I think she’s right. It’s hard though. Very hard. And we feel completely inadequate in it. But we know that we know that we know that God is still good. That God is still finishing what he started. That God IS.
I don’t know what paths you are taking. I don’t know if, like us, you feel that you are led one way just to end up back at the beginning. For a long time, I worried it was my fault that I ended up back at the beginning. And sometimes, for some of us, we do take things in our own hands and end up hitting obstacles that turn us back to where we started in order to grow and learn and change. But not always. Sometimes, it’s just the way of following a God who is clearly not linear in his thinking. Sometimes, it’s just the way of letting God lead in places and ways that do not make sense for us. But when our faith gets shaken we learn of a faith that doesn’t get as easily shaken, because we have lived that and learned of a deeper trust. A deeper sight. A deeper God.
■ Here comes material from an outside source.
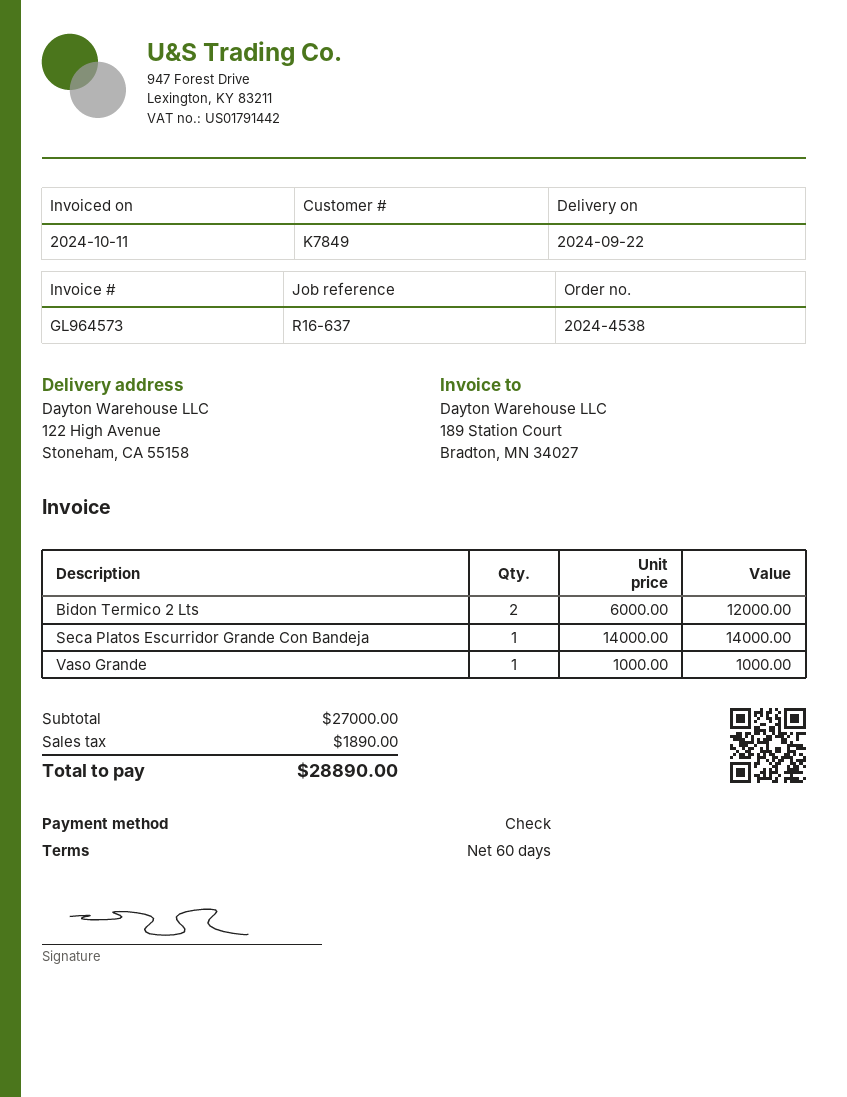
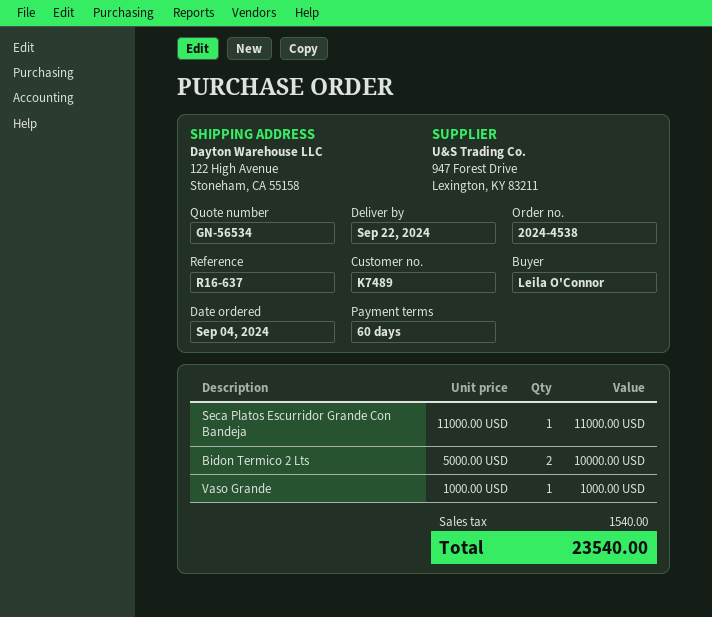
customer number: K7849 -> K7489
Bidon Termico 2 Lts: 2 x 6000.00 = 12000.00 -> 2 x 5000.00 = 10000.00
Seca Platos Escurridor Grande Con Bandeja: 1 x 14000.00 = 14000.00 -> 1 x 11000.00 = 11000.00
tax: 1890.00 -> 1540.00
total: 28890.00 -> 23540.00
One thing that I have that Joseph did not have is the gift of friends. Especially the “inner circle” friends who know me so well, and love me anyway. That circle of friends share my surprise and disappointment at this recent near-miss. They too saw the potential of us joining hands with this particular church. But the thing about this inner circle- they stand taller than me in spirit. They often have the faith and hope I can’t always muster. And they let me borrow it regularly. Because they stand taller than me in spirit, they can see a bit farther than I can. And so, their gift to me has been joining me in disappointment and then craning their necks to see ahead- to see where I can’t. They do not pretend to see the end of the path, but they see more than I can see. And so they remind me that Joseph’s prison is not the end. That there’s a “Joseph Job” just ahead. That while they can’t quite see all the way there, they see God at work, laying the pathway, opening the doors, making it right again.
That is a gift. Joseph just had God in his prison. We have God and community.
And so we gather up our shaken faith, we gather up the confusing return to the familiar place where we started, we gather up the question marks and we ask this ones closest to our hearts to help carry them, and we wait. We wait.
Hands held high, open and ready.
Thank you for walking this circular path with me and your words of encouragement.